Task details: Would you please copy exactly the line with "[292,302,304,313] is ->" and all lines that follow it in the data below, through the last one?

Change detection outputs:
-=-=-=-=-

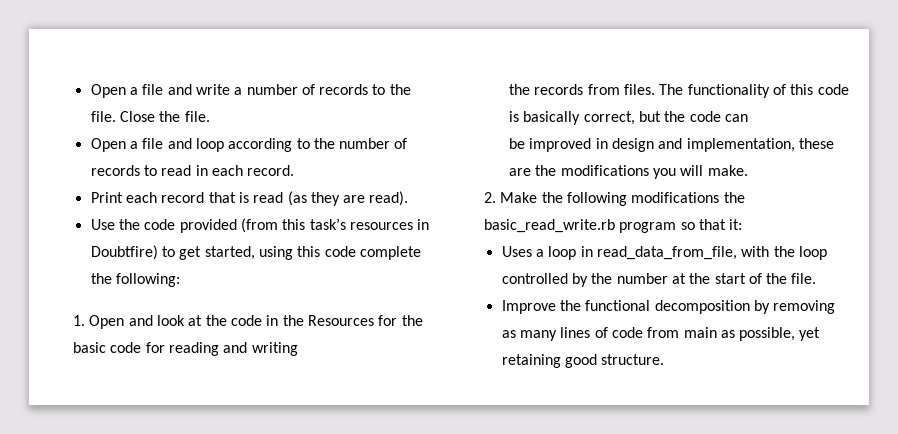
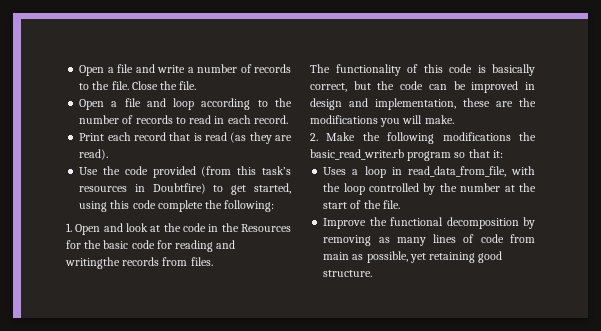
[251,342,298,356] [509,84,531,95] writing // the -> [65,257,120,269] writingthe
(655, 89) none -> (213, 261) //
(748, 118) // -> (447, 87) none

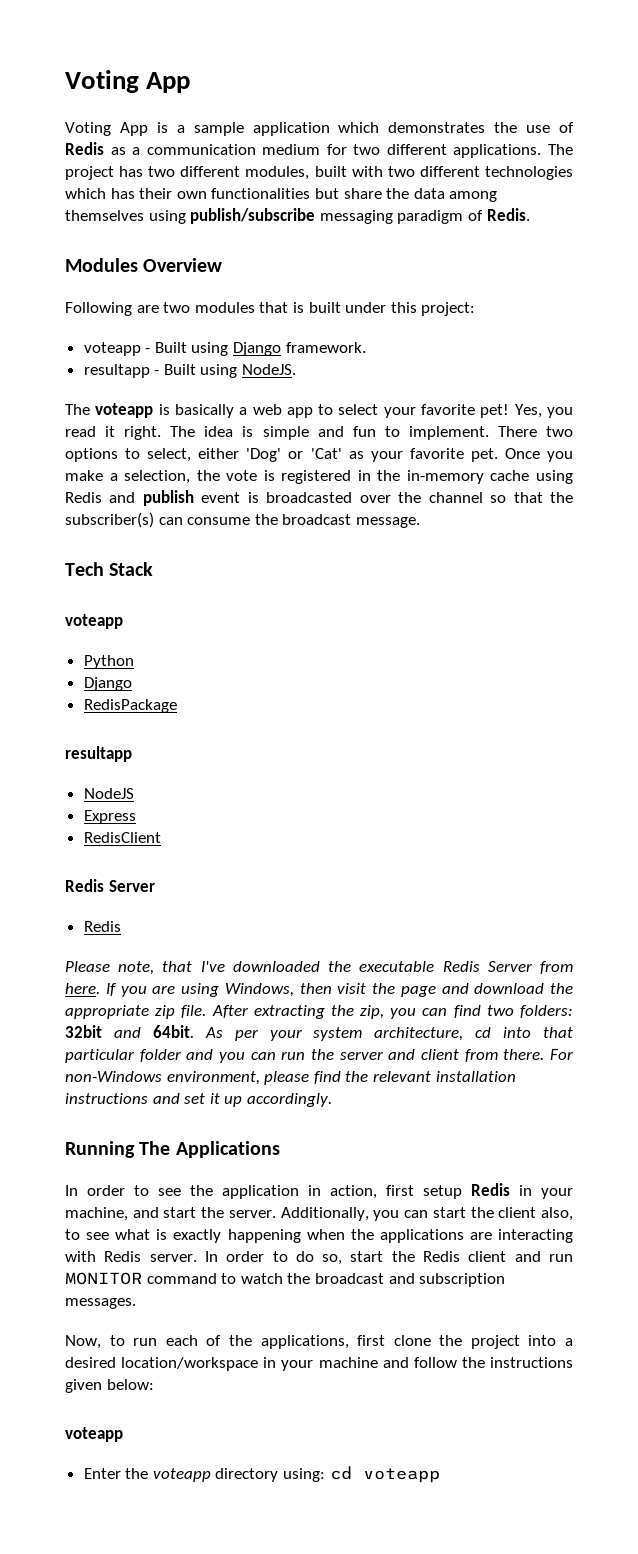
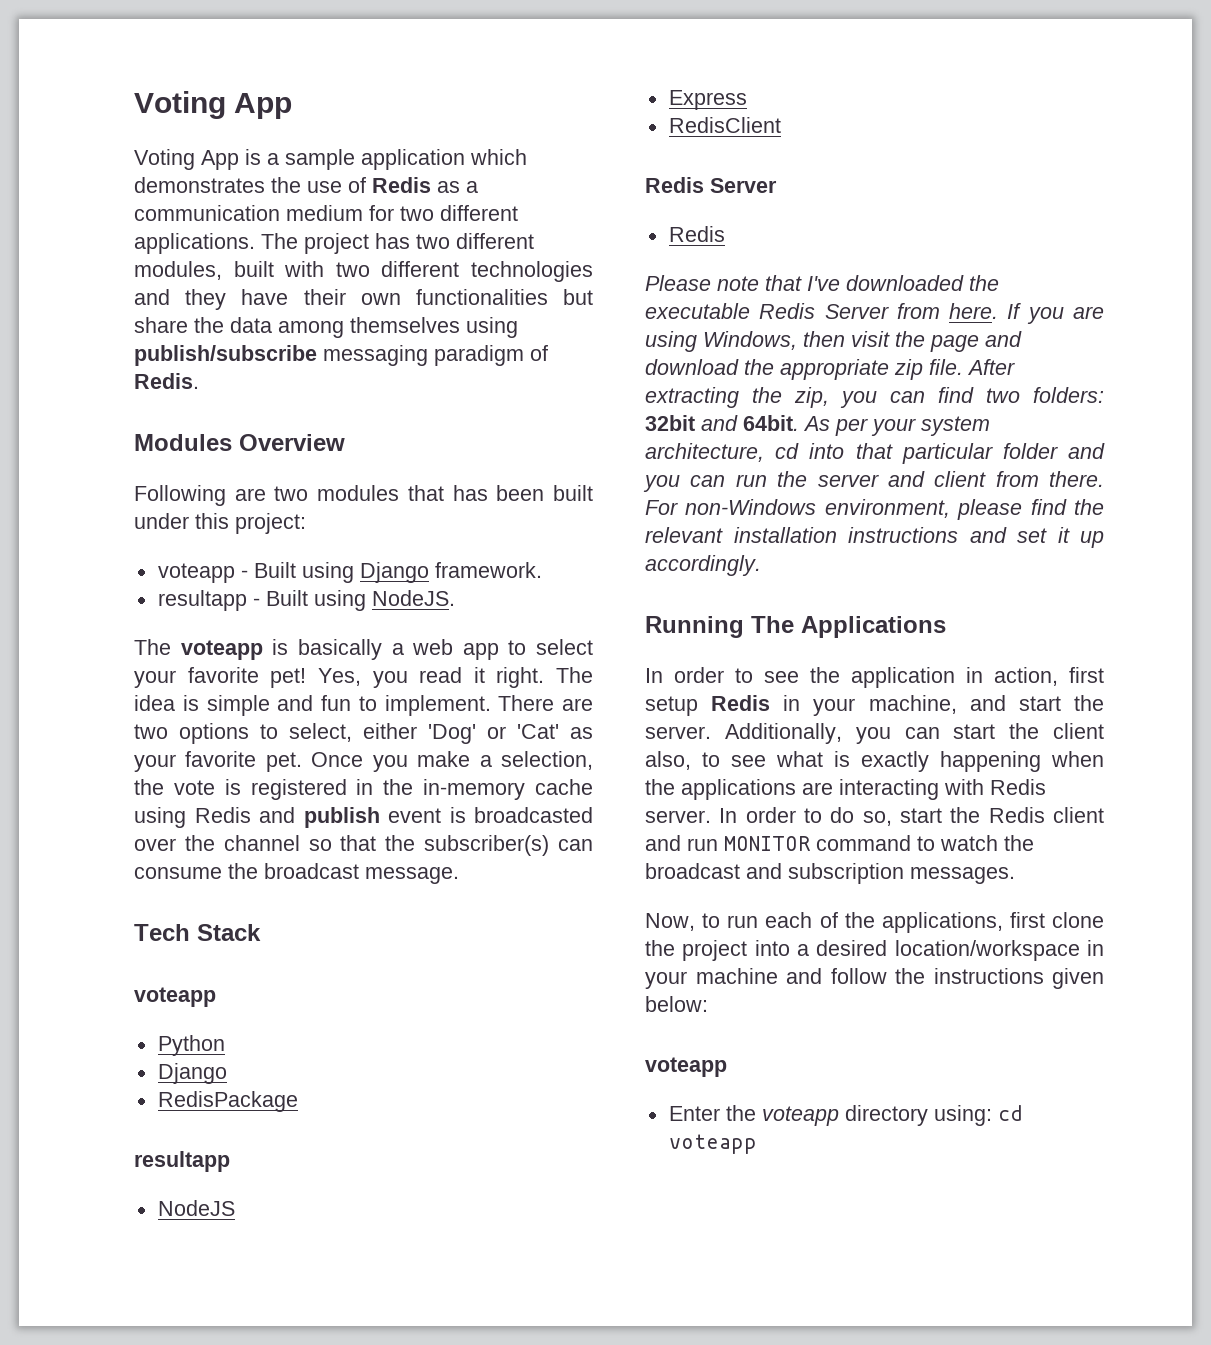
[65,188,135,199] which has -> [134,289,289,310] and they have
[292,302,304,313] is -> [452,485,545,501] has been
(537, 431) none -> [562,698,593,711] are
[118,961,155,975] note, -> [717,276,759,291] note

-=-=-=-=-

Completed exercise:
[292,302,304,313] is -> [452,485,545,501] has been
(537, 431) none -> [562,698,593,711] are
[118,961,155,975] note, -> [717,276,759,291] note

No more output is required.